Why is he in the news? He acted in the Supreme Court for members of the Sikh community in Britain who are seeking to replace the trustees of three Gurdwaras (temples) in Bradford, Birmingham and High Wycombe.
After the deaths of his predecessors, the First and Second Holy Saints, Sant Jeet Singh succeeded to the office of Third Holy Saint in July 2003. Upon his succession, the three Gurdwaras came under his guardianship and he chose to dismiss the existing trustees, the respondents, and replace them with Addlestone’s clients, the appellants.
The respondents refused to leave and the case came before the High Court, which ruled in the appellants’ favour. However, the Court of Appeal allowed the respondents’ appeal, holding that the issue turned on religious beliefs that were not justiciable in English courts.
On 11 June, the Supreme Court allowed the appeal, ruling that the issues should all go to trial, on the grounds that the dispute was focused more on the ownership and control of property held on trust than religious beliefs.

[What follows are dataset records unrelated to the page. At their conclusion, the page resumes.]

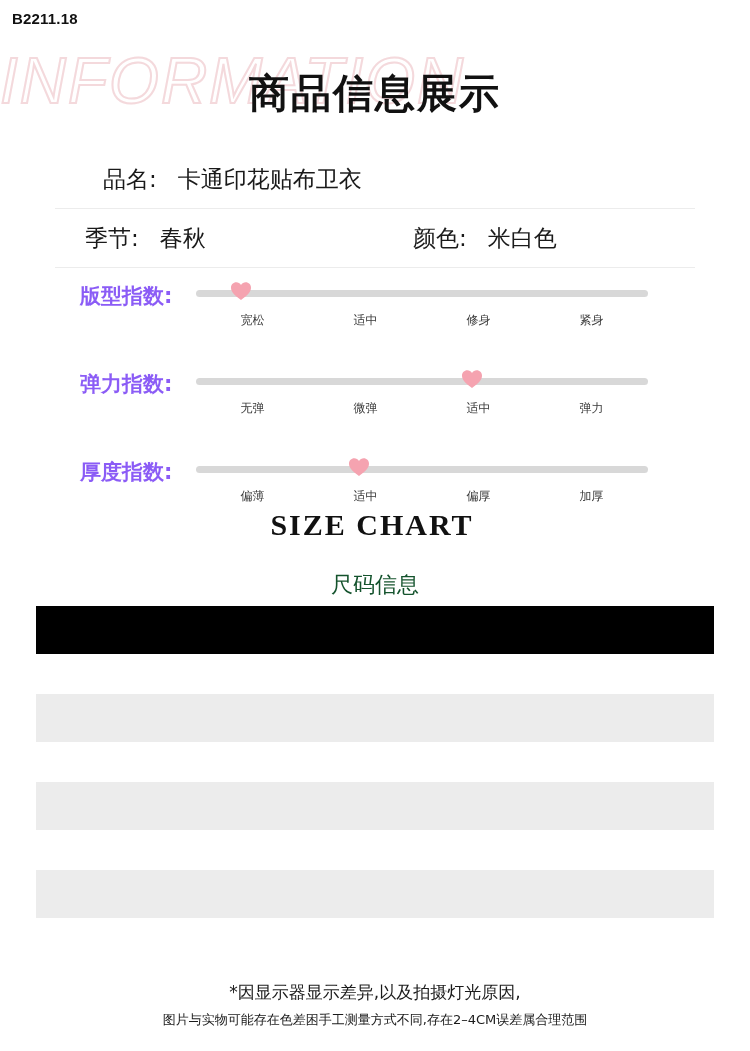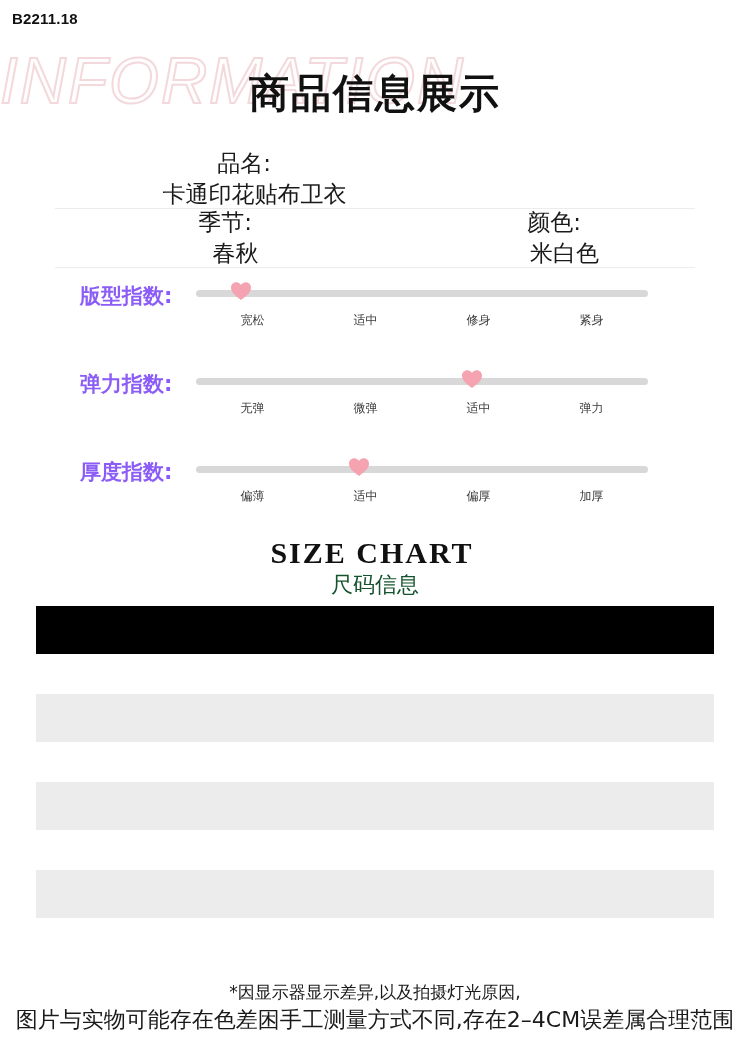"品名:" .info-cell { align-items: center -> flex-end; flex-direction: column -> none }
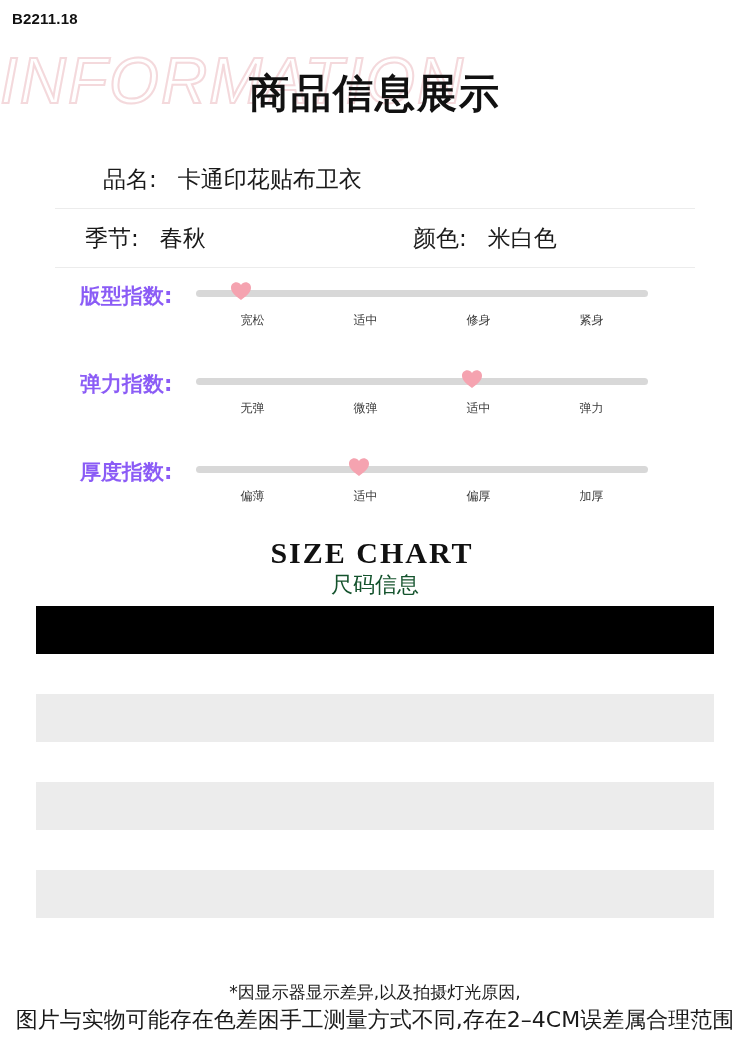"SIZE CHART" .size-chart-en { top: 536px -> 508px }
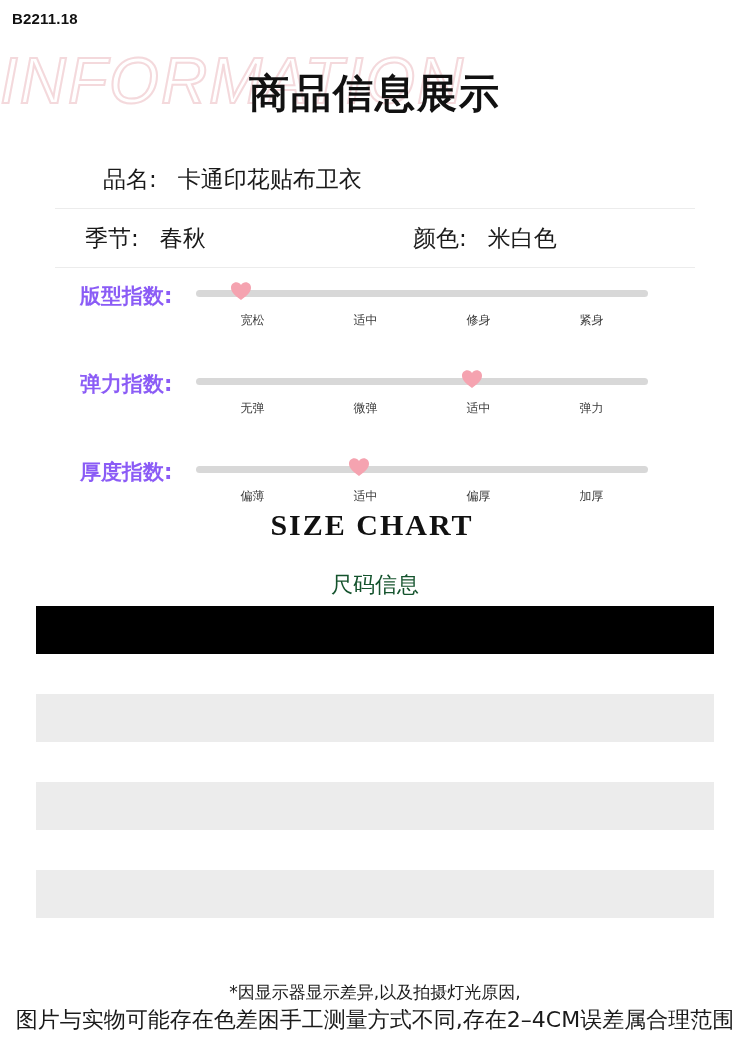"图片与实物可能存在色差困手工测量方式不同,存在2–4CM误差属合理范围" .footnote .line2 { font-size: 22px -> 13px }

Thoughts on the case: ‘Most case law around religious disputes involves discrimination, and what is or is not justiciable rarely comes up. It is also unusual for the Supreme Court to overturn the Court of Appeal.’
Why become a lawyer? ‘My brothers were following in my father’s footsteps as doctors, so I decided to become a lawyer. I found litigation, with its deadlines and creative solutions, particularly interesting.’
Career high: ‘Taking this case to the Supreme Court. It was a once-in-a-lifetime experience – our small firm and the country’s biggest legal brains.’
Career low: ‘I was an articled clerk in a small criminal law firm when a woman came in for advice. When I gave her the green legal aid form to complete, she calmly set it alight with her cigarette lighter. I can only suppose she was unhappy with the advice I had given her.’